Certainly, most spreadsheet programs have functions that make it possible to produce data in a spreadsheet in a way that complies with Florida's "mark every page" requirement. For instance, most programs allow the placement of a "trade secret" legend in a header or footer on each page of data. However, producing a spreadsheet in its native format, even with such a legend inserted on every page, provides no real assurance that a producing party's right to trade secret protection can and will be honored by the agency when it receives a public record inspection demand.
Also, regulators prefer to receive information in electronic spreadsheets because they make it easy to copy, edit, sort, and rearrange the data in a variety of ways to facilitate analysis. But, it is this very feature - the ease of copying, editing, and rearranging - that also presents serious problems with assuring trade secret protection in practice.
It should be expected that the regulatory agency will copy data from the original spreadsheet into other, agency-generated spreadsheets, or will extract and place portions of it in the agency's other internal work papers. In practice, that regularly happens. When such extraction occurs, the trade secret legends on each page of the original spreadsheet will be lost, unless the agency is extremely careful in the process. Providing the original spreadsheet in "read only" format does not solve the problem. If agency personnel simply select and copy the data from the "read only" version and paste it into a new spreadsheet (as often happens), the trade secret legend will not be transported to the newly-created spreadsheet.
This creates serious practical problems for implementing meaningful trade secret protection. Such activities make it extremely difficult to later identify the copied information as being part of what the producing party originally marked as trade secret, if agency personnel can do so at all. In fact, when confronted with a public records inspection demand, the agency may not recognize the copied information residing in agency-generated “work papers” as being information originally marked as trade secret by the producing party. The agency therefore may inadvertently allow public inspection. Similarly, it may inadvertently fail to notify the producing party that release is intended, as required by section 624.4213(2), Florida Statutes, and thereby compromise the producing party's ability to timely avail itself of the judicial remedies to protect its trade secrets.

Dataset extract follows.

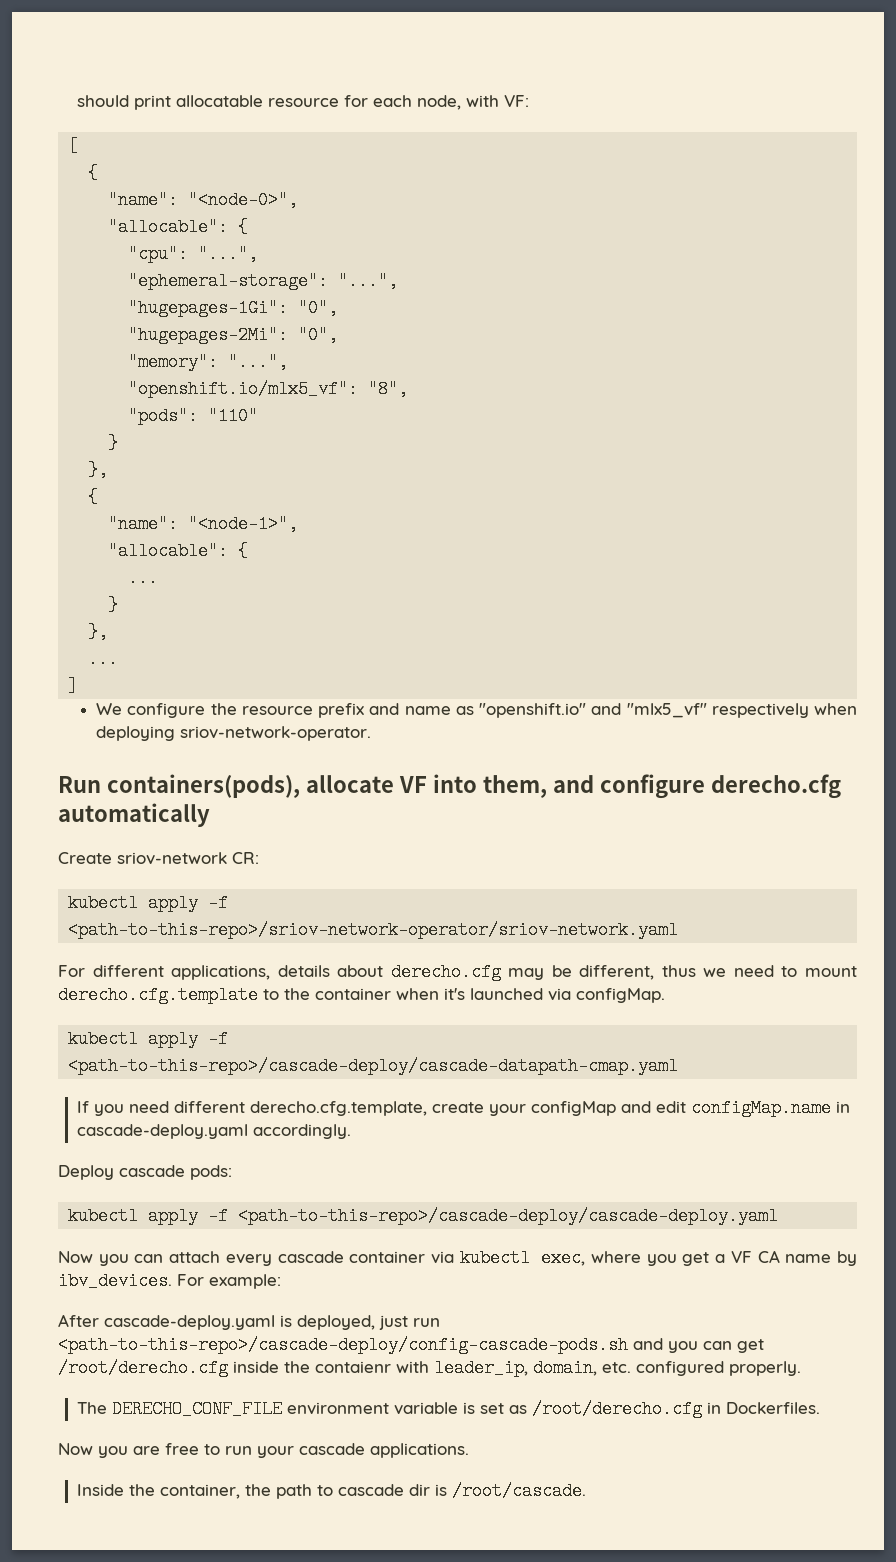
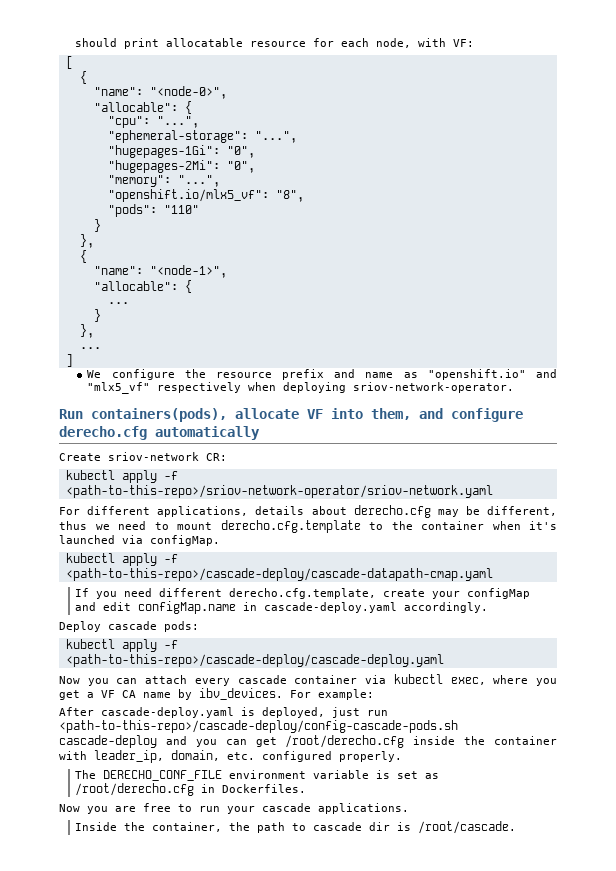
(628, 1345) none -> [59,735,157,748] cascade-deploy
[315,1361,391,1373] contaienr -> [494,736,557,745] container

When confronted with an agency demand to produce data in spreadsheet form, the most prudent mode of production may be to print the spreadsheet in paper form or convert the spreadsheet file to an image file that does not allow piecemeal copying and extraction. This will likely encounter resistance from the regulator, but it is presently the only production format that, under Florida law, substantially guards against these all-too-real risks that trade secret protection may be lost through inadvertence.
In sum, when responding to regulatory document demands under the Florida Insurance Code, careful analysis of the request (and responsive documents) and planning is essential to effectively assert trade secret rights and preserve those rights in practice.
Resources
Section 624.310, Florida Statutes, provides for an examination or investigation “work paper” exemption from public records disclosure. This exemption is temporary and ceases to exist upon the filing of an examination report or until the investigation is completed or ceases to exist. Therefore, use of the “workpaper” exemption to protect trade secret information is ill advised.